Reproduce nothing but the closing run of lines: the line with "discount: none -> 25% = 3981.37" and each line that follows it to the end of the data.

____ Dataset

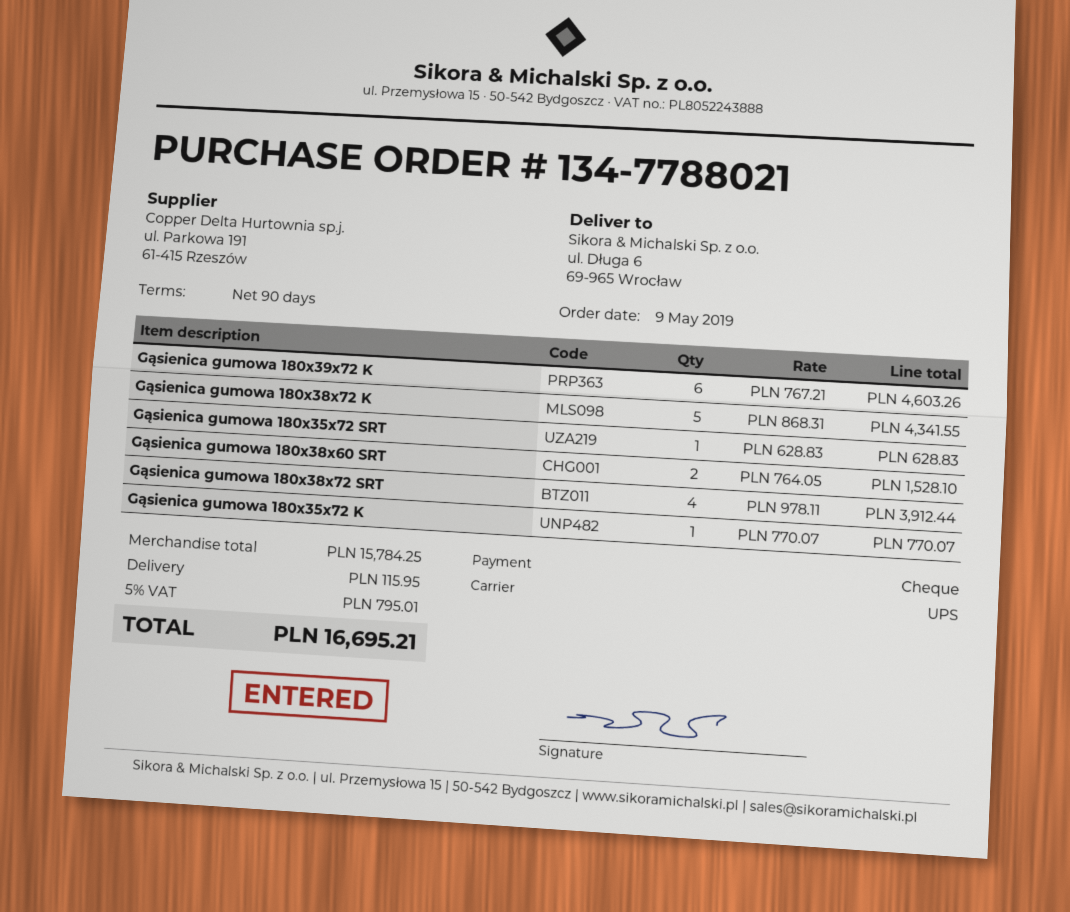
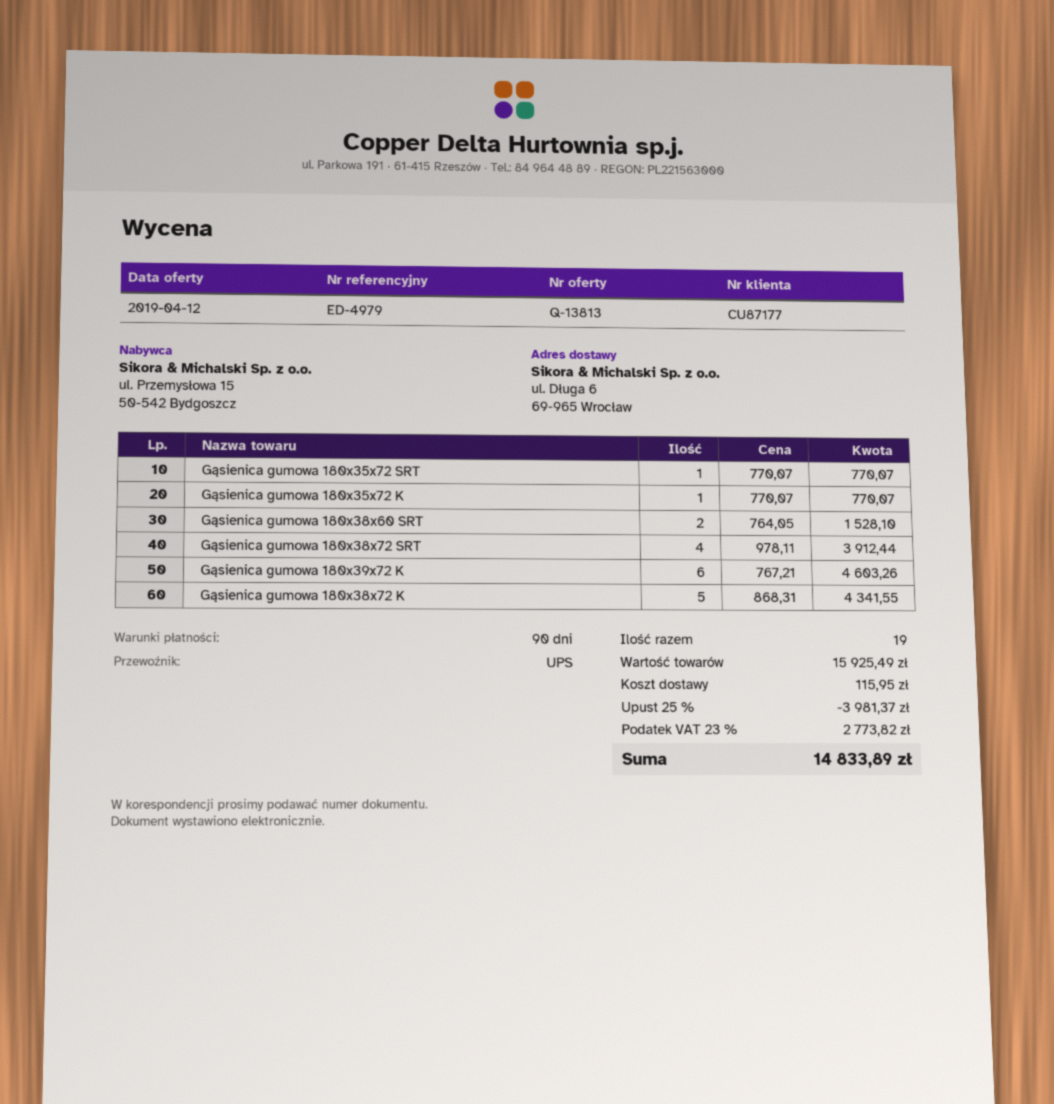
Gąsienica gumowa 180x35x72 SRT: 1 x 628.83 = 628.83 -> 1 x 770.07 = 770.07
subtotal: 15784.25 -> 15925.49
discount: none -> 25% = 3981.37
tax: 5% = 795.01 -> 23% = 2773.82
total: 16695.21 -> 14833.89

________

Answer space:
discount: none -> 25% = 3981.37
tax: 5% = 795.01 -> 23% = 2773.82
total: 16695.21 -> 14833.89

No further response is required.